In a few cases, the arguments are stretched rather thin. In a chapter on abolishing gender, Brian Earp neatly summarizes the problems with what he calls the dominant gender ideology (DGI) of Western cultures, especially the imposition of hierarchical masculine and feminine gender norms. One path away from this would be to abandon gender as a category altogether (the gender abolitionist position), while another would be to reshape our understanding of gender to eliminate its role as a determinant of social hierarchies (the gender reform position). He observes that any significant movement toward neutralizing gender norms is likely to morph into gender abolition. He then asks whether the abolition of gender would harm transgender people by eliminating their very identity. This argument has been made by only a handful of transgender activists, and Earp proceeds to dismantle it, largely on the grounds that in a postgender world everyone would have to refashion their self-identity to the degree that it was predicated on gender. By the end of the essay, this reader had the feeling that the central discussion was something of a straw argument, a pretext for outlining the current state of informed arguments about where our ideas about gender are likely headed. In this, it exemplifies both the strength and the weakness of this book: if you’ve been paying attention to the debate, you will not find a great deal that is new, but if you haven’t, it provides a usefully compact summary.

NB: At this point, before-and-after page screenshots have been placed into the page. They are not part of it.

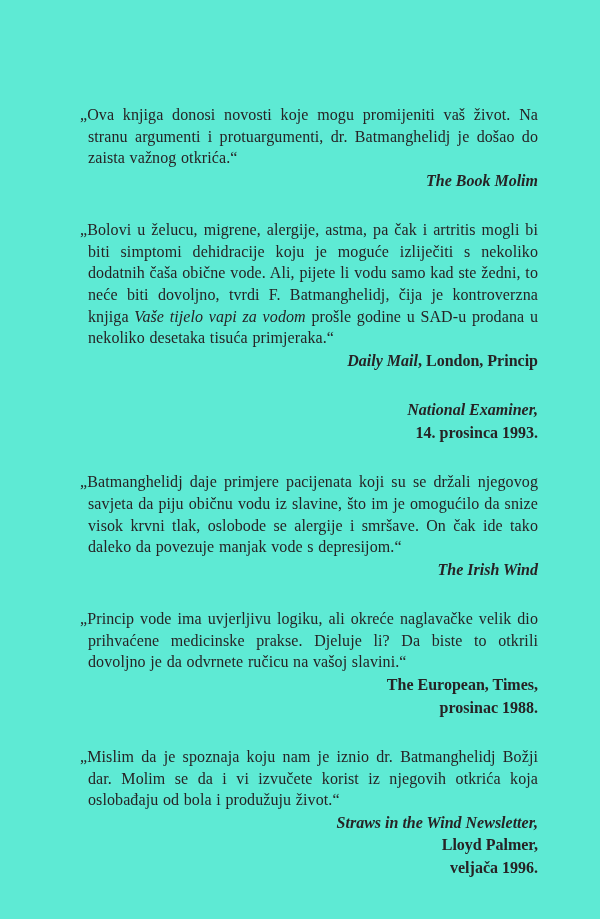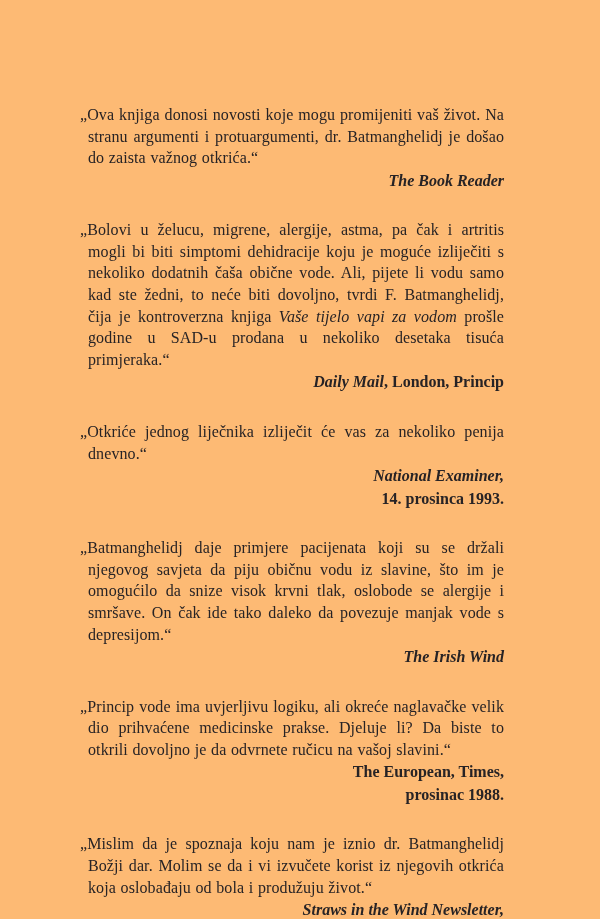--- a/index.html
+++ b/index.html
@@ -10,22 +10,22 @@
   body {
     width: 600px;
     height: 919px;
     overflow: hidden;
     font-family: "Liberation Serif", "DejaVu Serif", serif;
   }
   .book-page {
     box-sizing: border-box;
     width: 600px;
     height: 919px;
-    padding: 104px 96px 0 80px;
-    background: #fdba74;
+    padding: 104px 62px 0 80px;
+    background: #5eead4;
     color: #272325;
   }
   .quote-block {
     margin: 0 0 27px 0;
   }
   .quote-body {
     margin: 0;
     font-size: 16px;
     line-height: 21.6px;
     text-align: justify;
@@ -47,31 +47,30 @@
   .seg-bi { font-weight: bold; font-style: italic; }
 </style>
 </head>
 <body>
 
 <div class="book-page">
   <main>
       <section class="quote-block">
         <p class="quote-body"><span>„Ova knjiga donosi novosti koje mogu promijeniti vaš život. Na stranu argumenti i protuargumenti, dr. Batmanghelidj je došao do zaista važnog otkrića.“</span></p>
         <div class="attr">
-          <div class="attr-line"><span class="seg-bi">The Book Reader</span></div>
+          <div class="attr-line"><span class="seg-bi">The Book Molim</span></div>
         </div>
       </section>
       <section class="quote-block">
         <p class="quote-body"><span>„Bolovi u želucu, migrene, alergije, astma, pa čak i artritis mogli bi biti simptomi dehidracije koju je moguće izliječiti s nekoliko dodatnih čaša obične vode. Ali, pijete li vodu samo kad ste žedni, to neće biti dovoljno, tvrdi F. Batmanghelidj, čija je kontroverzna knjiga </span><span class="seg-i">Vaše tijelo vapi za vodom</span><span> prošle godine u SAD-u prodana u nekoliko desetaka tisuća primjeraka.“</span></p>
         <div class="attr">
           <div class="attr-line"><span class="seg-bi">Daily Mail</span><span class="seg-b">, London, Princip</span></div>
         </div>
       </section>
       <section class="quote-block">
-        <p class="quote-body"><span>„Otkriće jednog liječnika izliječit će vas za nekoliko penija dnevno.“</span></p>
         <div class="attr">
           <div class="attr-line"><span class="seg-bi">National Examiner,</span></div>
           <div class="attr-line"><span class="seg-b">14. prosinca 1993.</span></div>
         </div>
       </section>
       <section class="quote-block">
         <p class="quote-body"><span>„Batmanghelidj daje primjere pacijenata koji su se držali njegovog savjeta da piju običnu vodu iz slavine, što im je omogućilo da snize visok krvni tlak, oslobode se alergije i smršave. On čak ide tako daleko da povezuje manjak vode s depresijom.“</span></p>
         <div class="attr">
           <div class="attr-line"><span class="seg-bi">The Irish Wind</span></div>
         </div>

Overall, there is a lot to like in this book. The consistent use of hypothetical case studies is helpful, as it gives the reader something concrete to chew on, even while knowing that the particular scenario probably won’t unfold as described. The prose is readable and refreshingly jargon-free, and in many essays provides information one wouldn’t necessarily come across in general-interest publications. For instance, an essay on predictive policing makes important points about how algorithmic surveillance techniques quickly become an impenetrable black box for both citizens and police. That chapter also touches on the serious harms of China’s current social credit system—which both rewards citizens for following norms and punishes those who don’t—and flags it as a potential future path for Western democracies that fail to safeguard citizen privacy and autonomy.

The essays are short, making it easy to dip in and out of this book when looking for an overview of anything from driverless cars to cryopreservation, from fetal vaccines to neurological interfaces. Especially welcome is the absence of either protechnology hype or antitechnology scaremongering, replaced by careful analysis of the values at stake in the decisions we are making now and could find ourselves forced to make in the future.

Antoinette LaFarge

The author is a professor of art at the University of California at Irvine. Her book Sting in the Tale: Art, Hoax, and Provocation has just been published by DoppelHouse Press.